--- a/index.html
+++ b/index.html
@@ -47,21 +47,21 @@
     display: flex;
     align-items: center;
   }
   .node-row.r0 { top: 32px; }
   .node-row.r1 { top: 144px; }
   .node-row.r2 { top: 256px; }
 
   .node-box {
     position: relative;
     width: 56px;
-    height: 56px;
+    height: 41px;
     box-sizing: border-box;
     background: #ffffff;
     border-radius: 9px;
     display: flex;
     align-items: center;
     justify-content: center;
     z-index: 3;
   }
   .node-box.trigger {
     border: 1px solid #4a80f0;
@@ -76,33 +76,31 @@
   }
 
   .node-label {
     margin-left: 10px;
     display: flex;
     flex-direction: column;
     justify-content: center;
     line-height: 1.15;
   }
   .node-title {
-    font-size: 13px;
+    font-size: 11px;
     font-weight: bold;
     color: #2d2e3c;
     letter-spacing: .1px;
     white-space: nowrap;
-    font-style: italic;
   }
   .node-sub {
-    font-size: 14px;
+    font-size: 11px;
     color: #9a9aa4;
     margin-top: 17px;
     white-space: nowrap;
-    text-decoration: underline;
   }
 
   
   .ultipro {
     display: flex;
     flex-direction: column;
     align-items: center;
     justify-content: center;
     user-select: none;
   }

◇ ◇ ◇ ◇ ◇

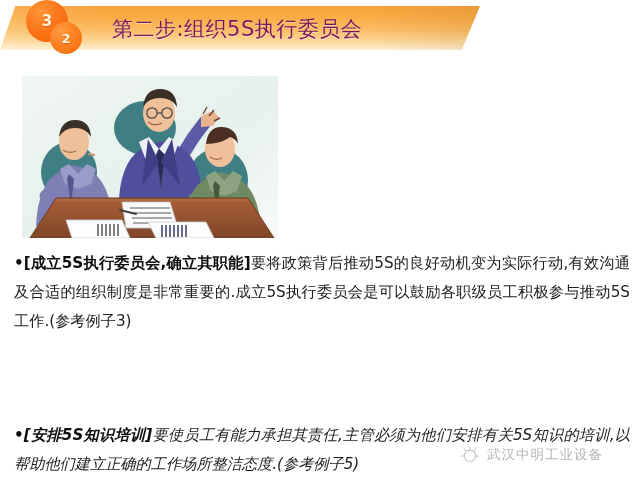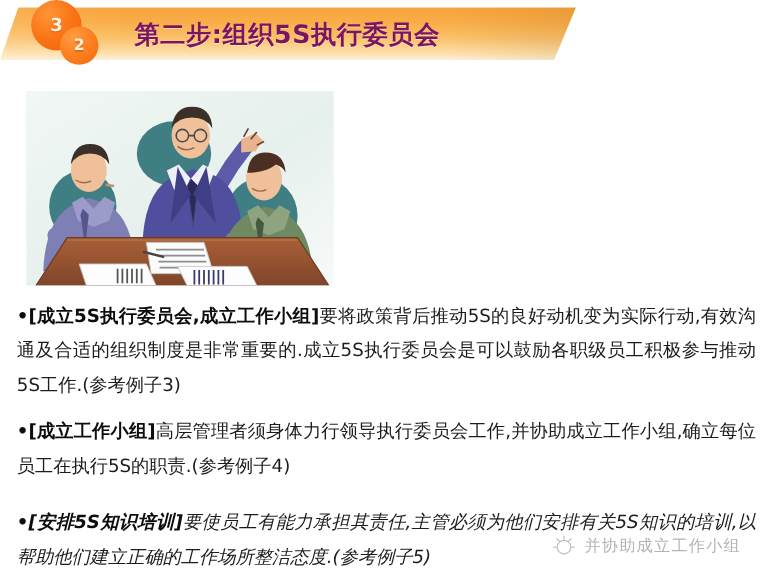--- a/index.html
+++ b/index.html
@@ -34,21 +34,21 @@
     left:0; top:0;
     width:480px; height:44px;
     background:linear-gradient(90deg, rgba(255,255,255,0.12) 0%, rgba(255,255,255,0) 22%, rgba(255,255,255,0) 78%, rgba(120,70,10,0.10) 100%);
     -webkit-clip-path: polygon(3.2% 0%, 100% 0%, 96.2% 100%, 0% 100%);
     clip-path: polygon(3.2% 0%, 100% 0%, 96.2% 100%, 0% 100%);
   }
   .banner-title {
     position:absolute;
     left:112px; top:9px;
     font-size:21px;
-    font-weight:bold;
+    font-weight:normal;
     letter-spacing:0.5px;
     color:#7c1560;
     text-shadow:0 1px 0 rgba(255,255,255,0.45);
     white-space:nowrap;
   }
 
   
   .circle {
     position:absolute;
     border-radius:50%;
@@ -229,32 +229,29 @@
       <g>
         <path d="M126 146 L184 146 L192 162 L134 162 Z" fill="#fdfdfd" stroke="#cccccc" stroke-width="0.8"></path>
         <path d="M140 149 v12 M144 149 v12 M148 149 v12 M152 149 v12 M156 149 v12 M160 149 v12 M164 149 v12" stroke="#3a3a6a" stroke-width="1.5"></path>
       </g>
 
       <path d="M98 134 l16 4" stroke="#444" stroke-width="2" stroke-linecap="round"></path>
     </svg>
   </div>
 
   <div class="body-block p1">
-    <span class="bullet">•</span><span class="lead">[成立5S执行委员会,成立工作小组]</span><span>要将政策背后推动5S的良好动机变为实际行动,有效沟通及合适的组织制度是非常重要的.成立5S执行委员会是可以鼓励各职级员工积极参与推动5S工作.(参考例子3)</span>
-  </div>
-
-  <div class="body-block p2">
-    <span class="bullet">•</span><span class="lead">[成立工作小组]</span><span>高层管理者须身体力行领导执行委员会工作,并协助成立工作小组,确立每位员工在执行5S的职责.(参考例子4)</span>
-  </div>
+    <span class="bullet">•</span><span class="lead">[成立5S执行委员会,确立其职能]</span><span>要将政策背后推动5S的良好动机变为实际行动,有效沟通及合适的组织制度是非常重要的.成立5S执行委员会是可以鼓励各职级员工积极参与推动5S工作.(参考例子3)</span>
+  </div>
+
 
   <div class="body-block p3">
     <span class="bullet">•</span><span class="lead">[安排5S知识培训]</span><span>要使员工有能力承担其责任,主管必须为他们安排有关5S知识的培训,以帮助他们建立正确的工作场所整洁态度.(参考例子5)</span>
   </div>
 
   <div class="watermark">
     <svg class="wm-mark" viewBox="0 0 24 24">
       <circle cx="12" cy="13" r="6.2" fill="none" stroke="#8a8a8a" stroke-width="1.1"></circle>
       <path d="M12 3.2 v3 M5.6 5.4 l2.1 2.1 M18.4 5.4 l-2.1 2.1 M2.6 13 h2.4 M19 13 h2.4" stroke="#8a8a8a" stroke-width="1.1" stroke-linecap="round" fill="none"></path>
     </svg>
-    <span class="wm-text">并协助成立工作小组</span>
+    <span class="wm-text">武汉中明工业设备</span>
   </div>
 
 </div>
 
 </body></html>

◇ ◇ ◇ ◇ ◇

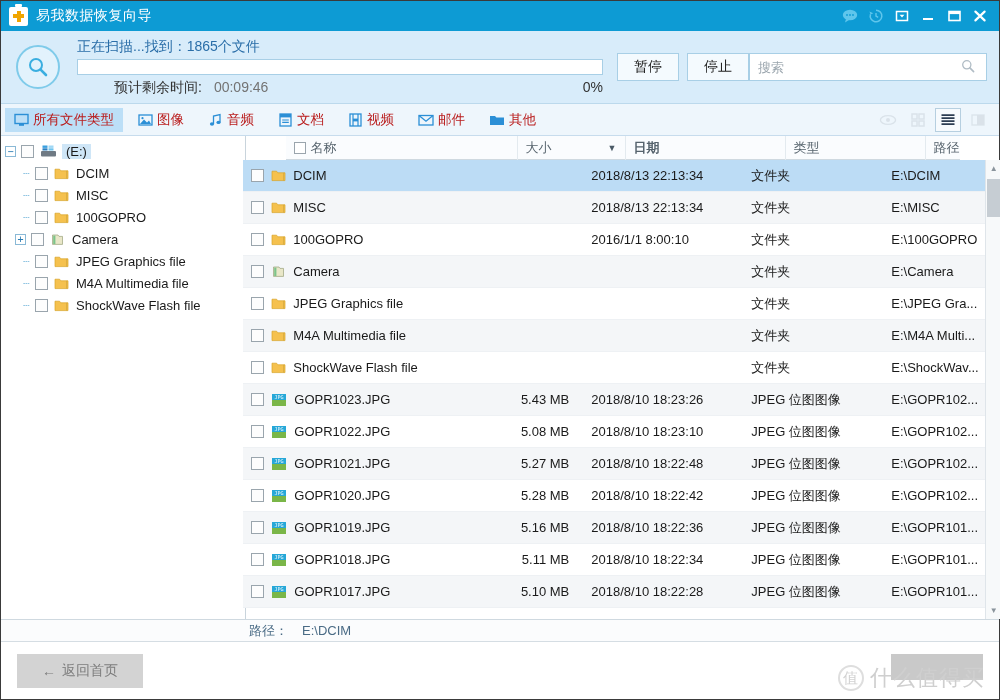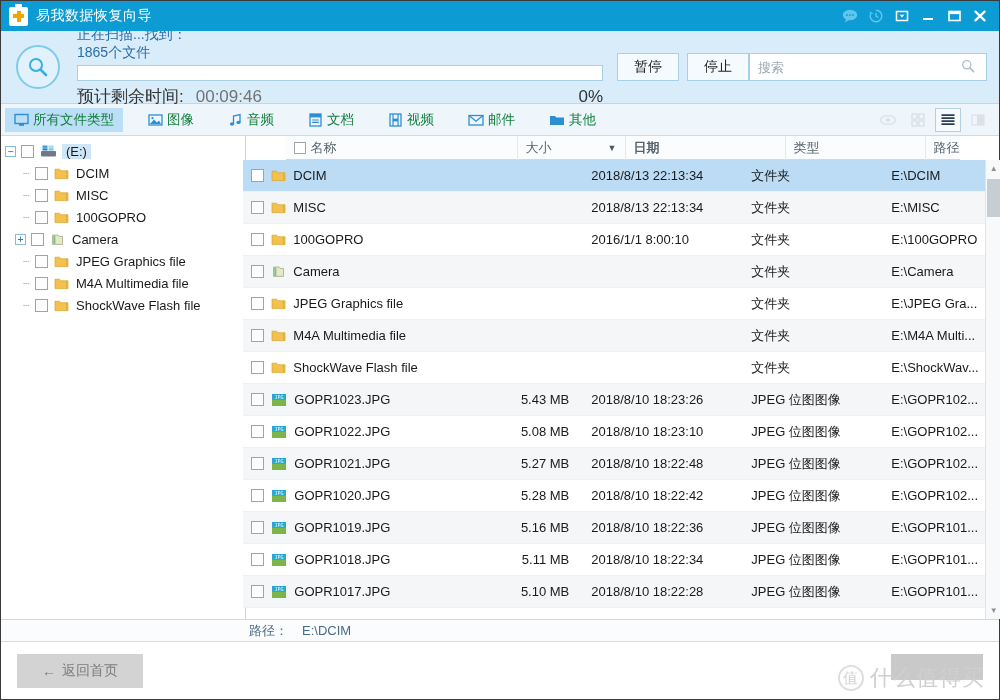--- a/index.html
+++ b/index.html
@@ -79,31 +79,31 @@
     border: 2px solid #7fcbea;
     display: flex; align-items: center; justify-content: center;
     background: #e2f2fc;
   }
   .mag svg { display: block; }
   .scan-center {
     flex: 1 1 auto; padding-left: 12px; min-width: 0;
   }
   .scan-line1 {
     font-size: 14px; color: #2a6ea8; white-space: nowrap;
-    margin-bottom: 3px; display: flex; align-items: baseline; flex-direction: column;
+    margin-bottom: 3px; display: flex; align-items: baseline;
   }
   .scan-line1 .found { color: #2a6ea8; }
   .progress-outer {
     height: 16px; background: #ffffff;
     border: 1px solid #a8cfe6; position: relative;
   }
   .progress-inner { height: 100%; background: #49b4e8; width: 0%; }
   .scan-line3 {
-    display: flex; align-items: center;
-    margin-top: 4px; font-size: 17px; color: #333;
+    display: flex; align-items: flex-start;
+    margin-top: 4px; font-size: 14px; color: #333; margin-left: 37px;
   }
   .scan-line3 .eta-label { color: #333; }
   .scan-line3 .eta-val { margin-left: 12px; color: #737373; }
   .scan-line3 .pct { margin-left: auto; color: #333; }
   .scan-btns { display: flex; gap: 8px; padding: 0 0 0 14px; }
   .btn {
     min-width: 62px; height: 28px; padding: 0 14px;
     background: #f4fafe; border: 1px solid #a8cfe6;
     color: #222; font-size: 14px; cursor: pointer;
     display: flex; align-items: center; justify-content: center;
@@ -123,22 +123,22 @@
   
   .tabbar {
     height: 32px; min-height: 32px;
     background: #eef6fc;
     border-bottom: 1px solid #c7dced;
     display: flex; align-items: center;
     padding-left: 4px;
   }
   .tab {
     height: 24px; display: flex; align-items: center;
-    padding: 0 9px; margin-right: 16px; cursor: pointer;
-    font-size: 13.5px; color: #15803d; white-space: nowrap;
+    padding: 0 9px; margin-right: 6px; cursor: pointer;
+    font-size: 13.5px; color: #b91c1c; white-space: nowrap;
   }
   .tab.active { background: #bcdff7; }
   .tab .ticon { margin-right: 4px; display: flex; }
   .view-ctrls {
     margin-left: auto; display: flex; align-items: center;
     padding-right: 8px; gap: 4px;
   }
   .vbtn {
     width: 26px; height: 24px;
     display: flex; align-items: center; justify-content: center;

◇ ◇ ◇ ◇ ◇

WORK INSTRUCTIONS: In the records above, find each line with the string "rgba" and list it.

OUTPUT OF THE EXERCISE:
     background:linear-gradient(90deg, rgba(255,255,255,0.12) 0%, rgba(255,255,255,0) 22%, rgba(255,255,255,0) 78%, rgba(120,70,10,0.10) 100%);
     text-shadow:0 1px 0 rgba(255,255,255,0.45);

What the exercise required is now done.